In February 2021, President Bolsonaro disbanded Operation Car Wash, one of the most prolific anti-corruption investigations of all time and a staple of these updates for years.  Operation Car Wash led to dozens of convictions, many prominent enforcement actions, and hundreds of millions of dollars in penalties within Brazil and billions of dollars globally.  Still, the ripples of Operation Car Wash continued throughout the year.  For example, on February 22, 2021, Korean engineering company Samsung Heavy Industries Co., Ltd. entered into a leniency agreement in Brazil to resolve allegations concerning contracts with Petróleo Brasileiro S.A. (Petrobras).  Samsung Heavy Industries, as covered in our 2019 Year-End FCPA Update, previously in November 2019 entered into a deferred prosecution agreement with DOJ and agreed to pay a $75.5 million criminal fine to resolve FCPA anti-bribery conspiracy charges arising from the company’s alleged provision of $20 million to an intermediary, while knowing that some or all of that amount would be paid to officials at Petrobras.  Half of the U.S. criminal fine was to be credited to a parallel resolution with Brazilian authorities.  In connection with the Brazilian leniency agreement, Samsung Heavy Industries agreed to pay approximately R$ 706 million in damages to Petrobras together with R$ 106 million in fines.  And on April 15, 2021, Brazil’s Supreme Court upheld a ruling annulling one of the most notable convictions resulting from Operation Car Wash—that of former President Luiz Inácio Lula da Silva, on grounds that the lower court in which Lula was tried did not have jurisdiction.  The case was transferred to a federal court for retrial and, should no conviction follow, Lula will be able to run for presidential office in the upcoming 2022 election.

In August 2021, Brazil’s Federal Prosecution Service (“MPF”) filed a criminal complaint against two executives at French engineering company Doris Group over allegedly corrupt activity concerning platform vessel contracts totaling more than $200 million.  The MPF also charged a former treasurer of Brazil’s Workers’ Party and two associates for active and passive money laundering.  The executives allegedly paid bribes via a financial operator to a former manager of Petrobras and the former treasurer.  The financial operator and Petrobras manager both signed collaboration agreements with the MPF in which they confessed to their roles in the scheme and cooperated by providing relevant documents and information.

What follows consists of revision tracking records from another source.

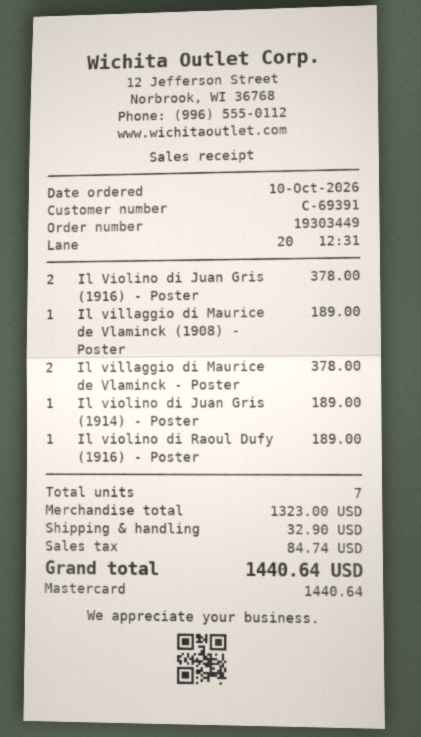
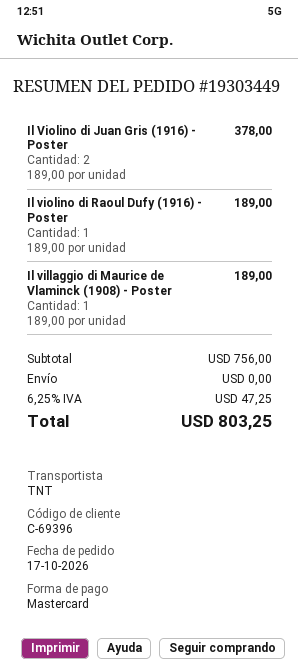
order date: 2026-10-10 -> 2026-10-17
customer number: C-69391 -> C-69396
Il villaggio di Maurice de Vlaminck - Poster: 2 for 378.00 -> none
Il violino di Juan Gris (1914) - Poster: 1 for 189.00 -> none
subtotal: 1323.00 -> 756.00
shipping: 32.90 -> 0.00
tax: 84.74 -> 47.25
total: 1440.64 -> 803.25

In September 2021, a review body within the São Paulo prosecutor’s office vacated a resolution prosecutors reached with EcoRodovias in 2020.  The now-nullified agreement was the culmination of a two-year bribery investigation into EcoRodovias and its subsidiaries concerning allegations that the companies engaged in a cartel that bribed public officials to obtain road concessions contracts between 1998 and 2015.  In signing the 2020 agreement, EcoRodovias admitted to paying bribes and agreed to pay a fine of $113.72 million.  The review body threw out the agreement due to a lack of evidence of illegal conduct.

And on October 27, 2021, Rolls Royce signed an agreement with Brazil’s Office of the Comptroller and Attorney General’s Office to pay $27.8 million to settle allegations that it bribed Brazilian public officials in connection with its contracts with Petrobras.  As covered in our 2017 Mid-Year FCPA Update, the company in 2017 previously agreed to pay more than $800 million through a global resolution with the SFO, DOJ, and MPF.  Under the new agreement, Brazilian officials will credit the $25.6 million that Rolls Royce paid to the MPF, leaving the company to pay another $2.2 million.

Canada

As reported in our 2019 Year-End FCPA Update, in September 2018 Canada passed legislation allowing deferred prosecution agreements for corporate offenders.  In 2019, following a long-running investigation into alleged bribery of Libyan officials, engineering and construction giant SNC-Lavalin became one of the first major companies to seek such an agreement.  Canadian prosecutors, however, reportedly were unwilling to negotiate with the company, and in 2021, prosecutors charged the company with several offenses, including fraud against the government.  The Royal Canadian Mounted Police also arrested two former executives and charged them with fraud and forgery offenses tied to the investigation.  The company has publicly stated that it is cooperating with the investigation and that prosecutors have invited it to negotiate a settlement.  According to SNC-Lavalin, it is the first company to receive such an offer.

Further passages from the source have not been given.